RESULTS: The results showed that the histopathology of different types in mammary tumors by microscopic observation. GLI1/Bmi1/Sox2 expression was significantly higher in canine mammary invasive carcinoma than in ductal carcinoma and adjacent normal mammary tissues (p < 0.01). The expression of GLI1 in invasive carcinoma tissues was significantly higher than Bmi1 and Sox2, while Sox2 expression in ductal carcinoma tissues was significantly higher than GLI1 and Bmi1 (p < 0.01). GLI1/Bmi1/Sox2 all showed positive reactions in both mammary tumor and adjacent normal mammary tissues with immunohistochemistry. GLI1 and Sox2 showed strong positive staining in the cytoplasm of invasive mammary carcinoma and ductal carcinoma cells, and weak positive staining in the nuclei. The positive Bmi1 reaction was mainly concentrated in the cytoplasm of invasive carcinoma and ductal carcinoma cells, while the positive reaction on the cell membrane was weak.
CONCLUSIONS: We speculate that GLI1 and related proteins play an important role in regulating the proliferation and differentiation of tumors. Therefore, it provides important reference for the pathogenesis and pathogenicity of canine mammary tumor.

INTRODUCTION

Canine mammary tumours are the most common tumours in female dogs, accounting for more than 50% of the cases. The incidence rate of canine mammary tumours represents 5%–10% of all canine diseases.
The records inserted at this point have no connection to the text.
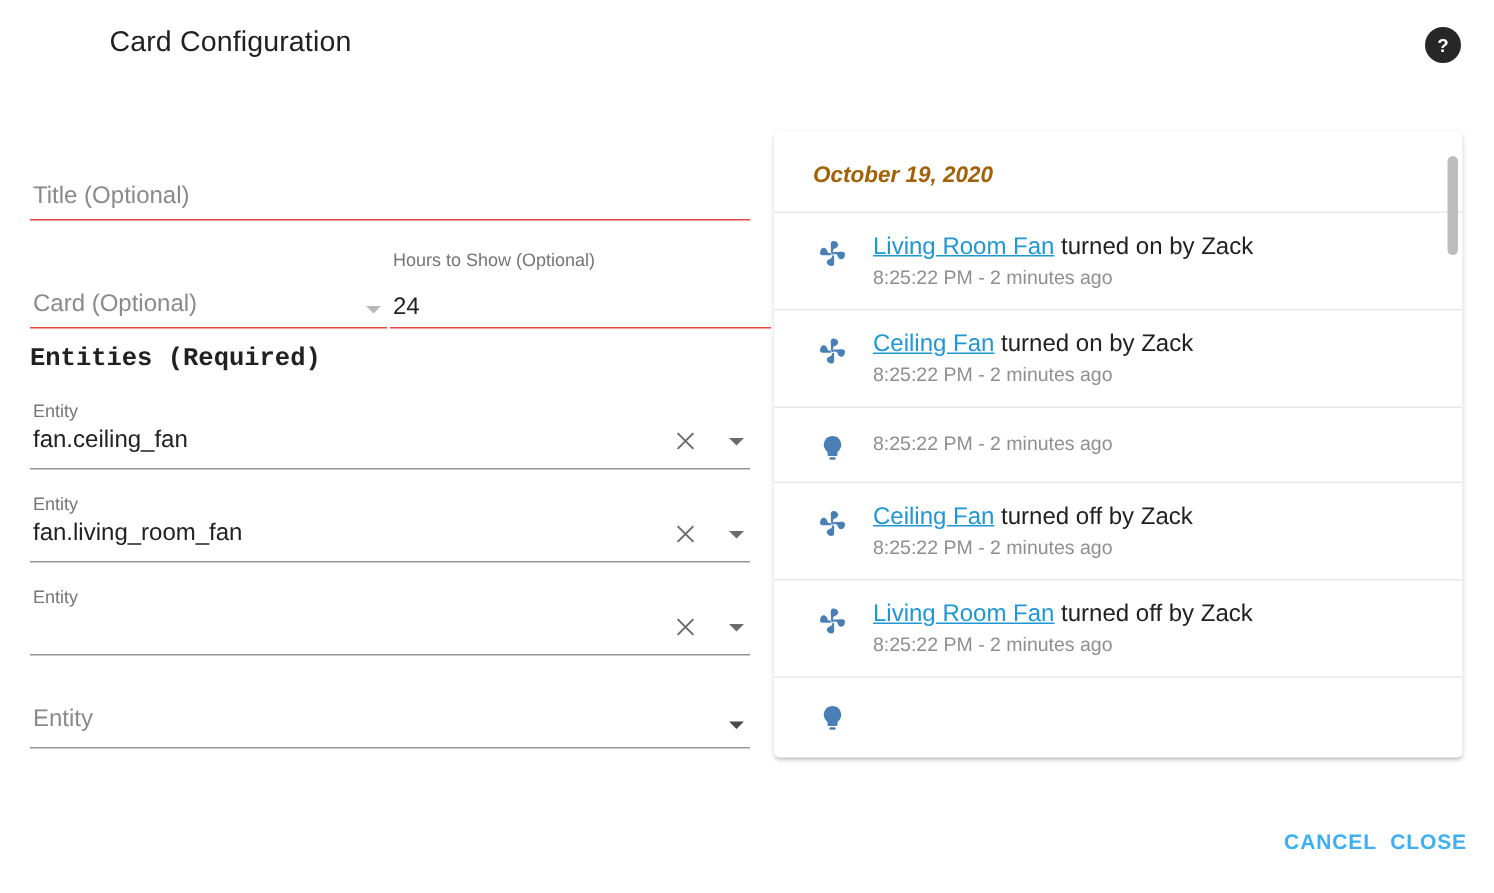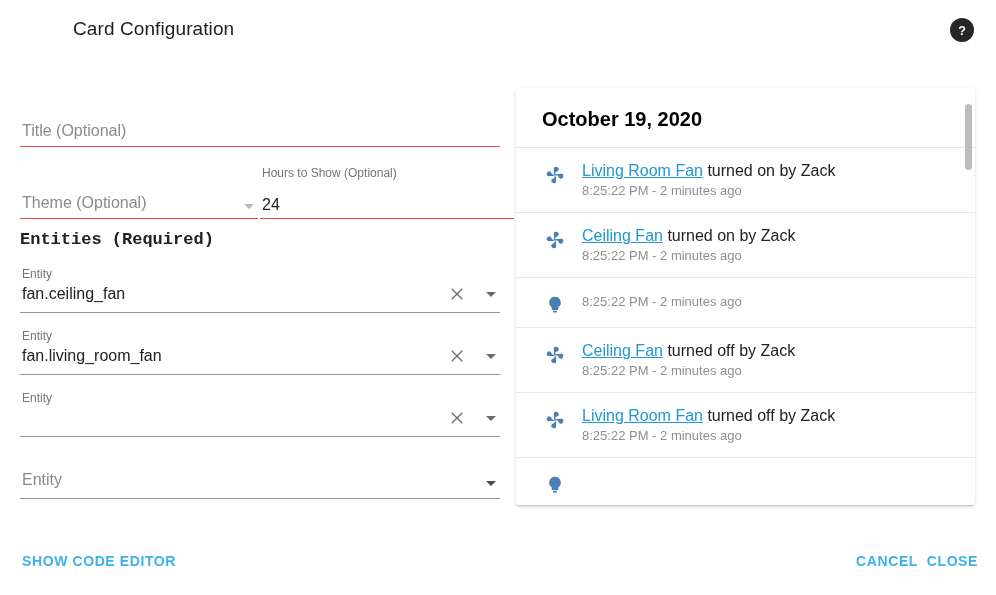--- a/index.html
+++ b/index.html
@@ -182,10 +182,11 @@
     overflow: hidden;
   }
   .logbook-date {
-    font-size: 20px;
+    font-size: 15px;
     font-weight: bold;
-    color: #000000;
+    color: #a16207;
     padding: 20px 0 16px 26px;
+    font-style: italic;
   }
   .logbook-row {
     display: flex;

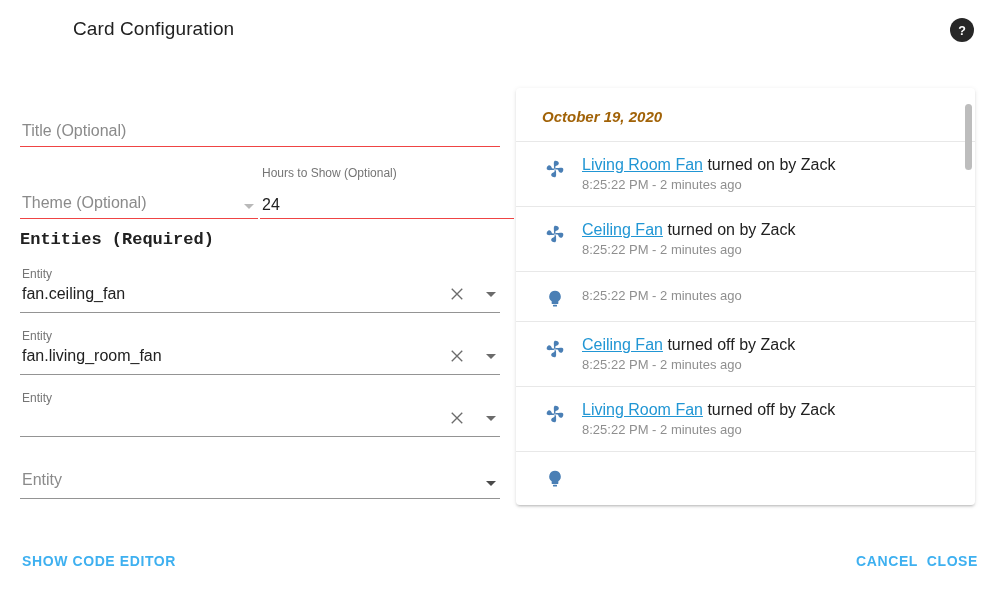--- a/index.html
+++ b/index.html
@@ -282,7 +282,7 @@
     </div>
 
     <div class="field row-theme">
-      <div class="field-placeholder">Theme (Optional)</div>
+      <div class="field-placeholder">Card (Optional)</div>
       <div class="caret light" style="bottom:9px;"></div>
     </div>
 

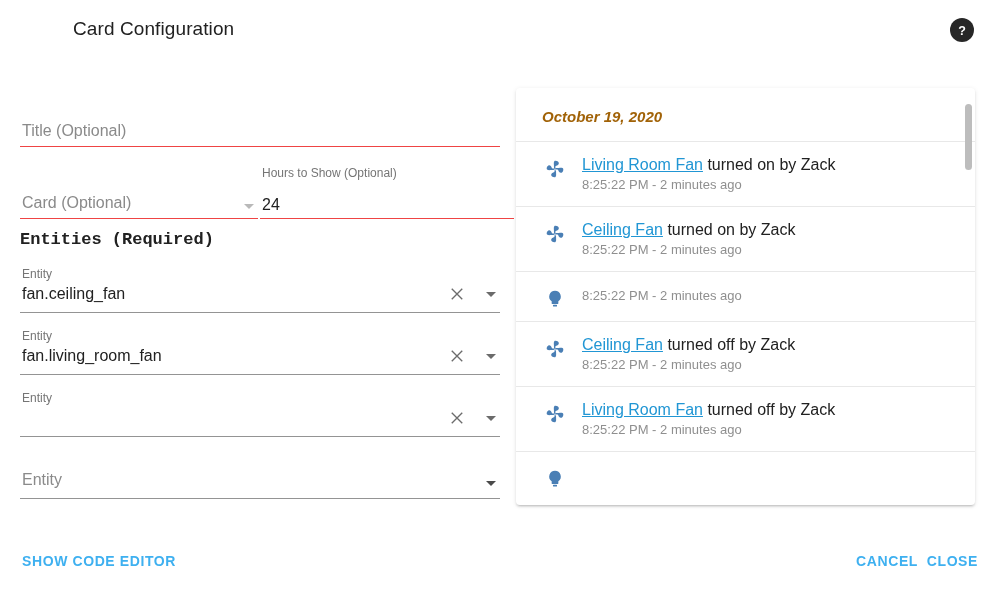--- a/index.html
+++ b/index.html
@@ -414,7 +414,6 @@
 </div>
 
 <div class="footer">
-  <div class="text-btn btn-code">Show Code Editor</div>
   <div class="text-btn btn-cancel">Cancel</div>
   <div class="text-btn btn-close">Close</div>
 </div>

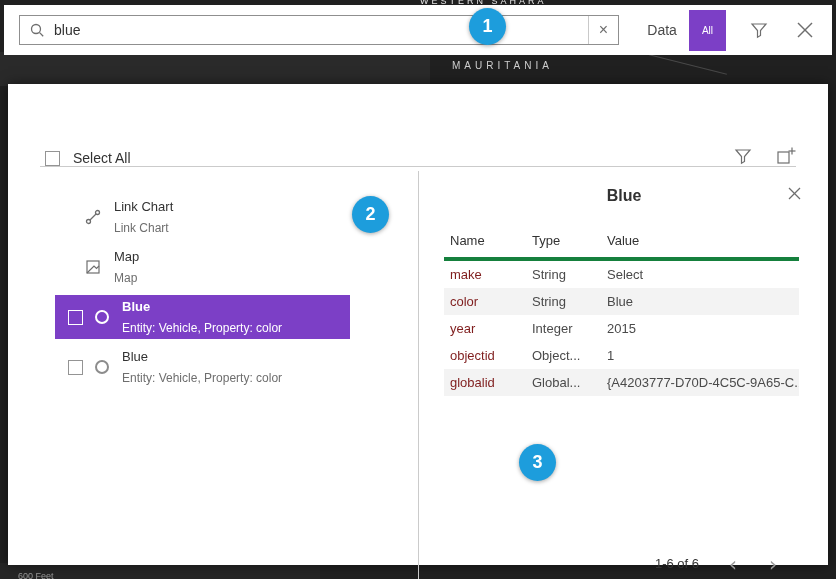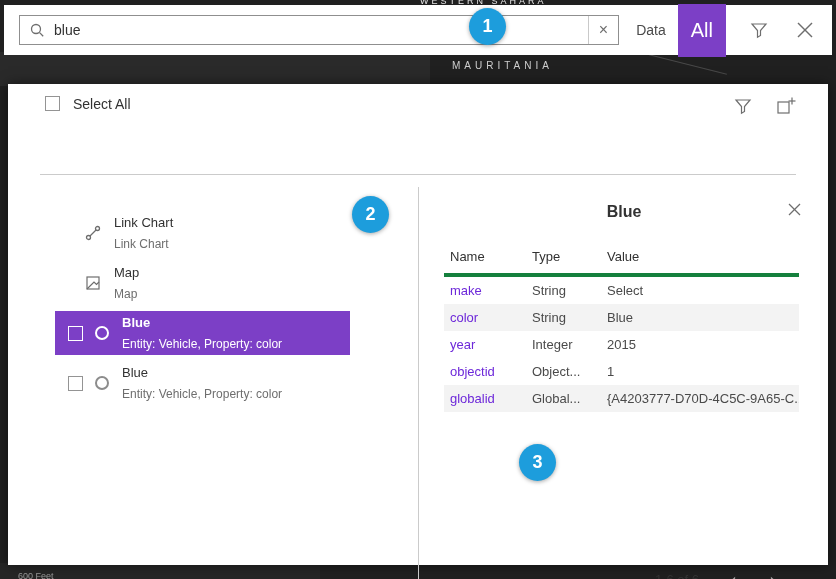--- a/index.html
+++ b/index.html
@@ -41,7 +41,7 @@
   .seg { margin-left: auto; display: flex; align-items: center; }
   .seg-data { padding: 5px 12px; font-size: 14px; color: #4a4a4a; cursor: pointer; }
   .seg-all {
-    padding: 15px 13px; font-size: 20px; color: #fff;
+    padding: 15px 13px; font-size: 10px; color: #fff;
     background: var(--accent-purple, #7C3FC6); cursor: pointer;
   }
   .topbar-filter { margin-left: 24px; cursor: pointer; display: flex; }

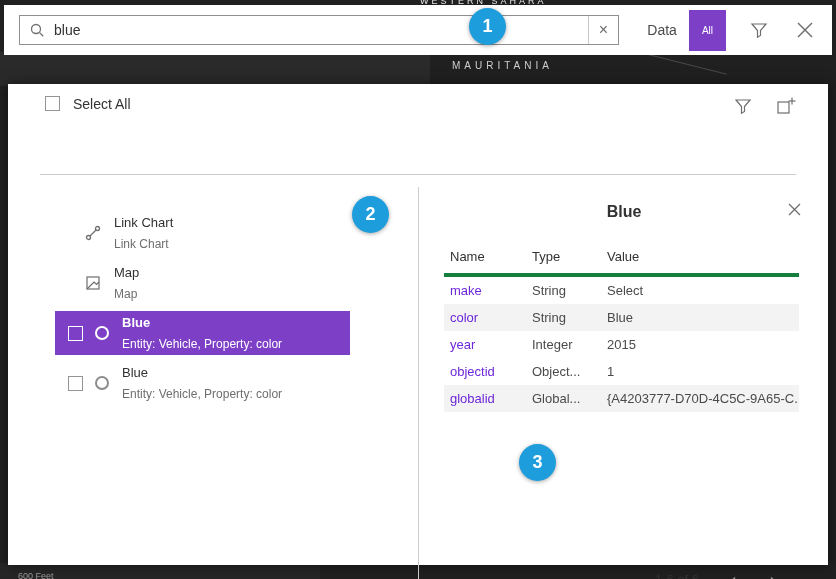--- a/index.html
+++ b/index.html
@@ -65,8 +65,8 @@
     background: #fff; z-index: 2; box-shadow: 0 0 12px rgba(0,0,0,0.5);
   }
   .panel-header {
-    height: 79px; margin: 12px 32px; padding-left: 5px;
-    border-bottom: 1px solid #cbcbcb; display: flex; align-items: flex-start;
+    height: 79px; margin: 4px 32px; padding-left: 5px;
+    border-bottom: 1px solid #cbcbcb; display: flex; align-items: flex-end;
   }
   .checkbox { width: 15px; height: 15px; border: 1px solid #949494; background: #fff; flex: none; }
   .select-all-label { margin-left: 13px; font-size: 14px; color: #323232; }

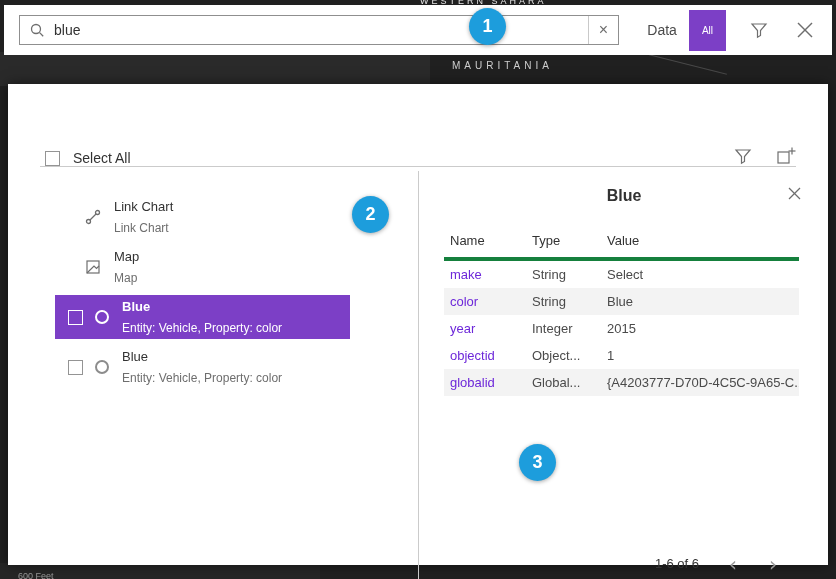--- a/index.html
+++ b/index.html
@@ -100,7 +100,7 @@
     padding: 6px 0 9px 6px; border-bottom: 4px solid #15803d;
   }
   .detail-table td { padding: 6px 0 6px 6px; color: #4a4a4a; white-space: nowrap; overflow: hidden; }
-  .detail-table td.cname { color: #6d28d9; }
+  .detail-table td.cname { color: #7f1d1d; }
   .detail-table tr.alt { background: #f3f3f3; }
   .col-name { width: 82px; } .col-type { width: 75px; }
   .pagination { position: absolute; right: 36px; bottom: 16px; display: flex; align-items: center; }

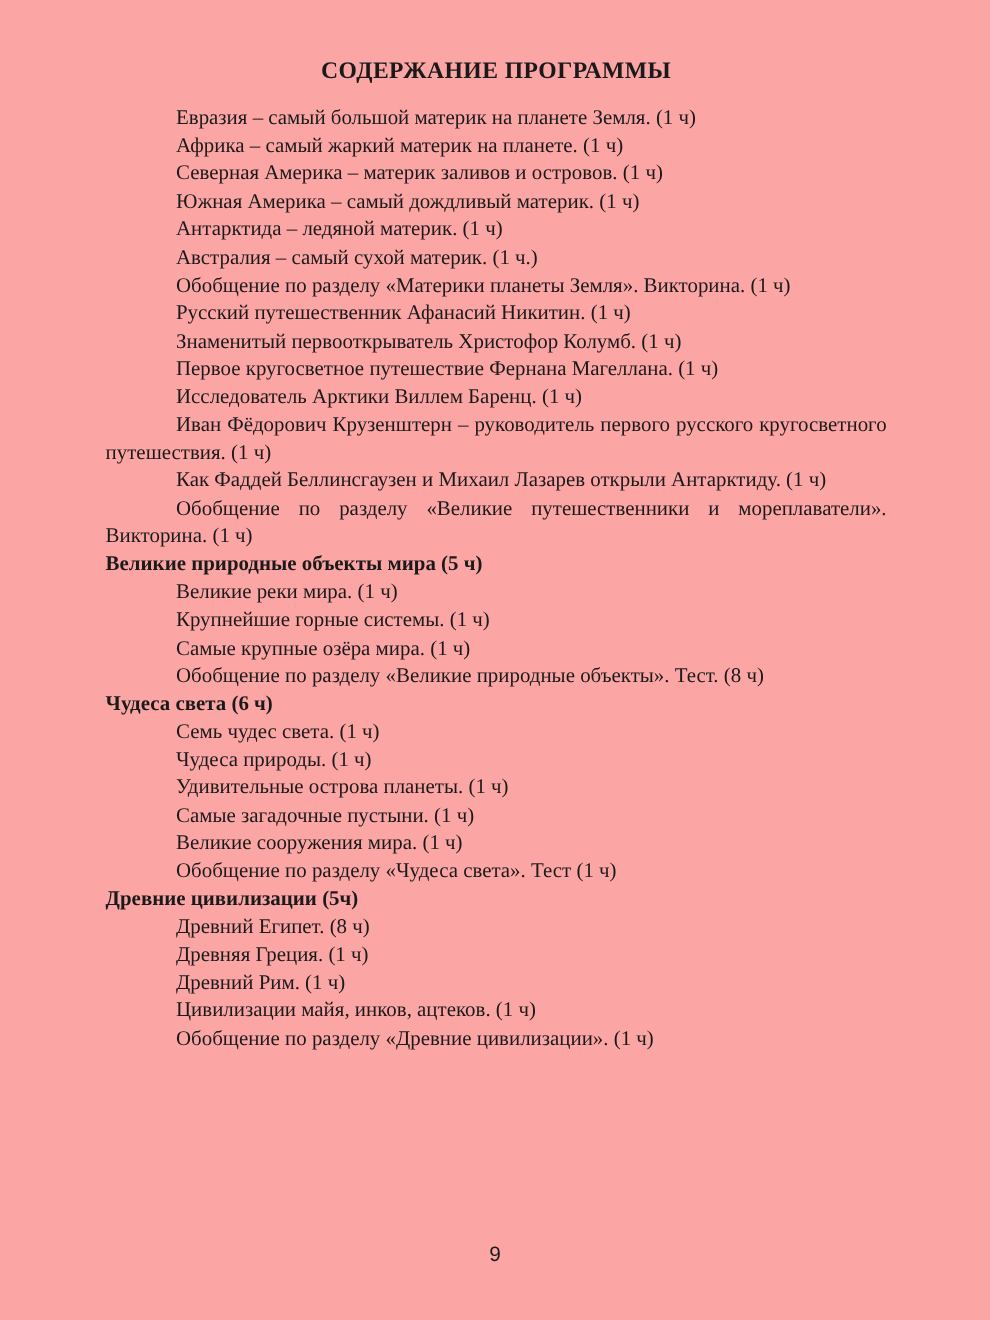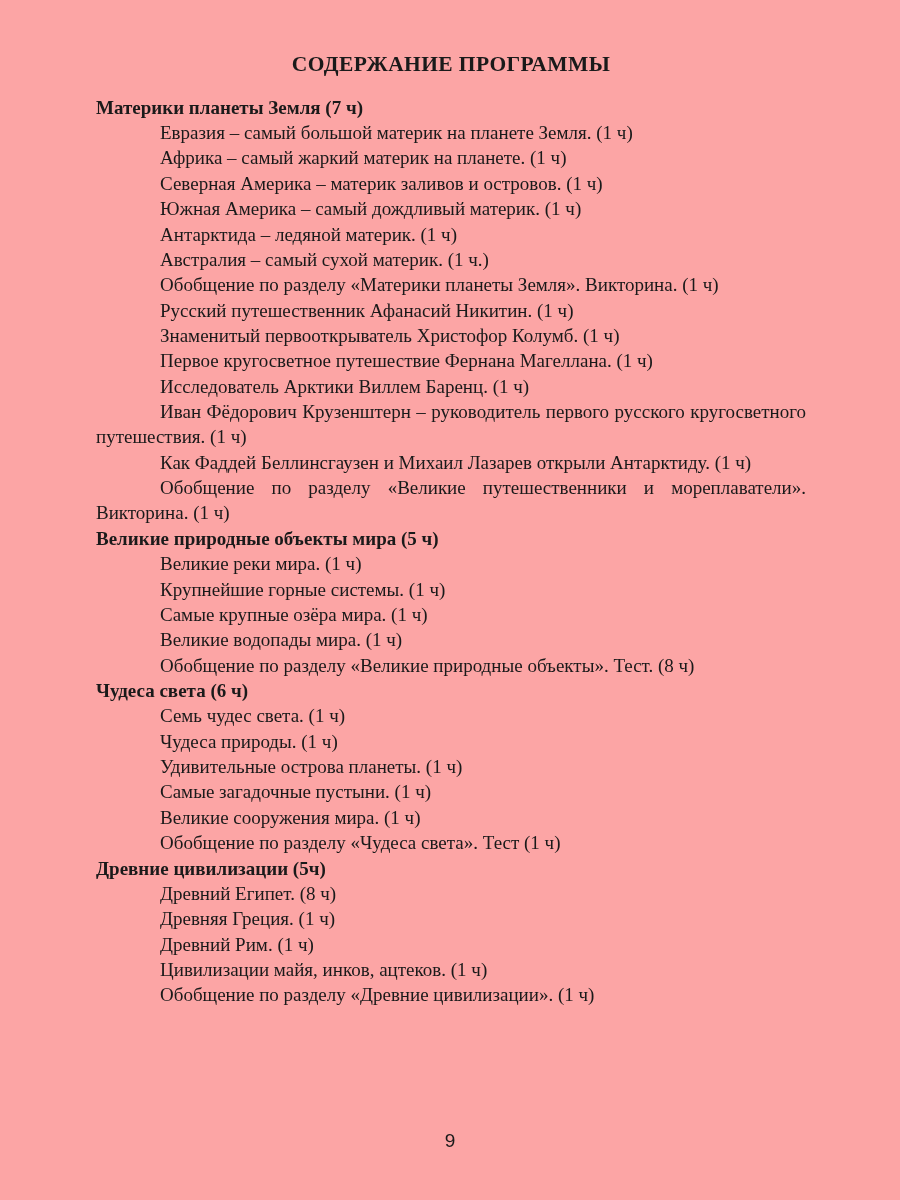--- a/index.html
+++ b/index.html
@@ -76,7 +76,6 @@
 
     <div class="sections-container">
         <div class="section">
-          <div class="section-heading">Материки планеты Земля (7 ч)</div>
           <div class="topic">Евразия – самый большой материк на планете Земля. (1 ч)</div>
           <div class="topic">Африка – самый жаркий материк на планете. (1 ч)</div>
           <div class="topic">Северная Америка – материк заливов и островов. (1 ч)</div>

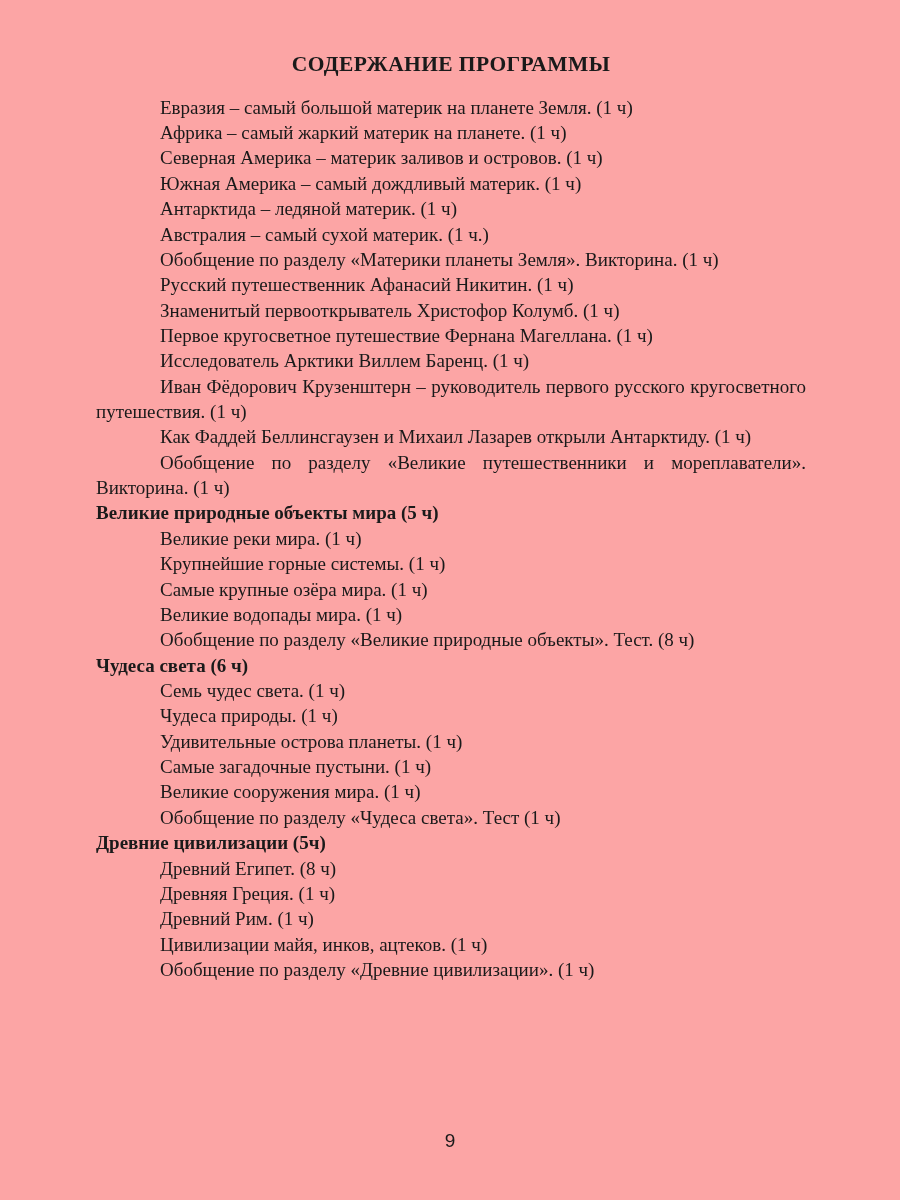--- a/index.html
+++ b/index.html
@@ -98,7 +98,6 @@
           <div class="topic">Великие реки мира. (1 ч)</div>
           <div class="topic">Крупнейшие горные системы. (1 ч)</div>
           <div class="topic">Самые крупные озёра мира. (1 ч)</div>
-          <div class="topic">Великие водопады мира. (1 ч)</div>
           <div class="topic">Обобщение по разделу «Великие природные объекты». Тест. (8 ч)</div>
         </div>
         <div class="section">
Purebred canines are more susceptible to develop them, such as teddy, sheriffs, pit bulls, Alaskans, and so on (China Industrial Research Institute, 2021), and the incidence rate increases gradually with age. After clinical diagnosis, histological diagnosis after surgical removal of malignant tumour combined with drug therapy is the best treatment. Clinical observation showed that ductal carcinoma and invasive carcinoma were the most common types of mammary tumours in canine (Canadas et al., 2019). With this treatment regime, the secondary recurrence rate of malignant tumours exceeds 40% within 2 years (Alonso et al., 2021). In addition, this cancer has reference significance for the research and prevention and treatment of human breast tumours (Raposo et al., 2017). Therefore, exploring the pathogenesis of canine mammary tumours and reducing the recurrence rate are the focus of considerable research.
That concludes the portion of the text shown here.